İslam'da Fısıldaşma Yasağı

Müslümanların gizli-açık her konuşma ve tavırları olumlu ve hayırlıdır. Bir kişiyi dışlayarak fısıldaşmak İslâmî edebe aykırı ve haramdır.

Üç kişi birarada bulunurken - ihtiyaç hali dışında- üçüncüden izin almaksızın diğer iki kişinin gizlice konuşmalarının yasaklanmış olduğu...

"Gizli konuşmalar şeytandandır." (Mücâdele sûresi (58), 10

Necvâ, gizli gizli konuşmak, fısıldaşmak demektir. İslâm'ın başlangıcında İslâm düşmanları bir araya gelir ve gizli gizli bir şeyler fısıldaşırlardı. Yasaklanmış olmasına rağmen onların bu yasağa uymayıp günah işlemek, düşmanlık yapmak ve Hz. Peygamber’e karşı gelmek hususunda gizli gizli konuşmaya devam ettikleri aynı sûrenin sekizinci âyetinde haber verilmektedir. Onların maksadının "mü'minleri üzmek" olduğu onuncu  âyetin devamında açıkca bildirilmektedir. Şeytanın işi de zaten müminleri üzmek, şaşırtmak ve yoldan çıkarmaktır. Ne var ki, "Şeytan, Allah'ın izni olmadıkça mü'minlere hiç bir zarar veremez." Bunun için mü'minlerin Allah'a güvenip dayanmaları gerekmektedir.

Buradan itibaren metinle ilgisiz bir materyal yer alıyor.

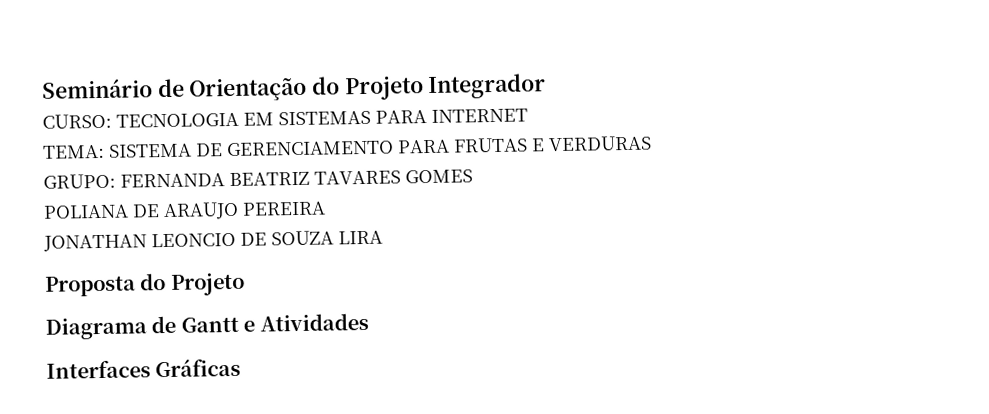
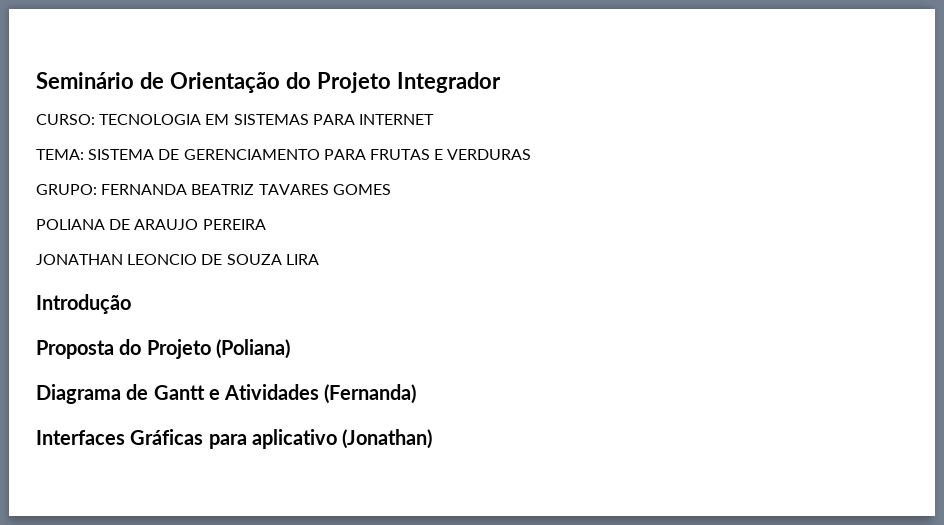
+ Introdução
- Proposta do Projeto
+ Proposta do Projeto (Poliana)
- Diagrama de Gantt e Atividades
+ Diagrama de Gantt e Atividades (Fernanda)
- Interfaces Gráficas
+ Interfaces Gráficas para aplicativo (Jonathan)

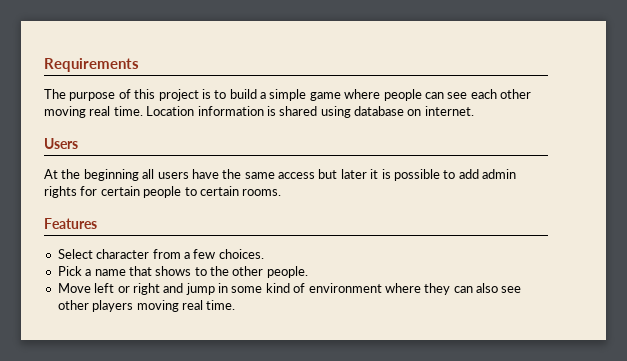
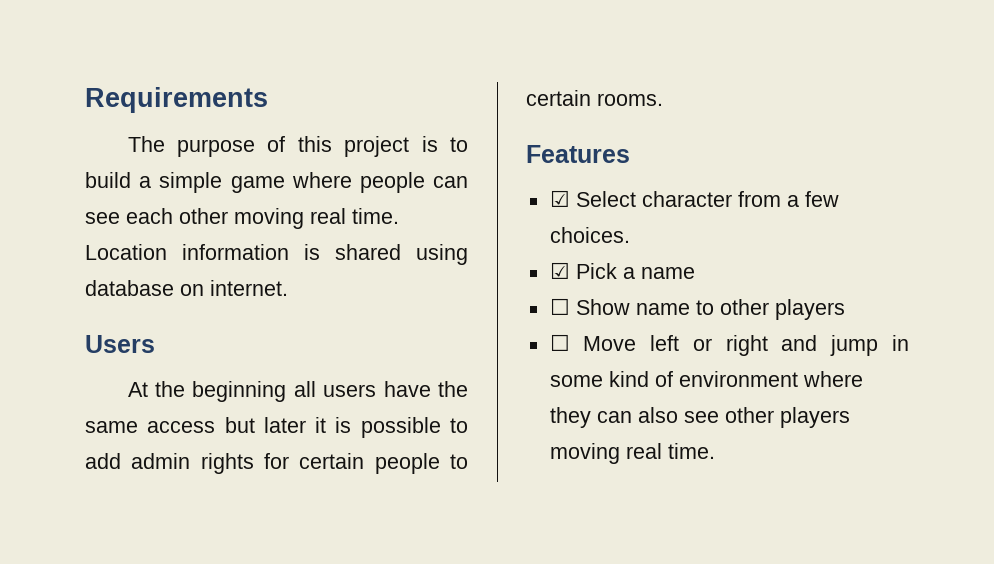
- Select character from a few choices.
+ ☑ Select character from a few choices.
- Pick a name that shows to the other people.
- Move left or right and jump in some kind of environment where they can also see other players moving real time.
+ ☑ Pick a name
+ ☐ Show name to other players
+ ☐ Move left or right and jump in some kind of environment where they can also see other players moving real time.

İslâmiyet, muâşeret kurallarına son derece önem veren bir dindir. Medenî bir toplumun oluşmasında beşerî ilişkilerin tanzimi ve işletilmesi büyük bir yere sahiptir. Bu sebeple müslümanların gizli-açık her konuşma ve tavırları olumlu ve hayırlıdır. Tıpkı Mücâdele sûresinin dokuzuncu âyetinde buyurulduğu gibi: "Ey mü'minler! Aranızda gizlice konuşacağınız zaman günahı, düşmanlığı ve Peygamber'e karşı gelmeyi fısıldaşmayın. İyilik ve takvâyı konuşun. Huzuruna toplanacağınız Allah'tan korkun!"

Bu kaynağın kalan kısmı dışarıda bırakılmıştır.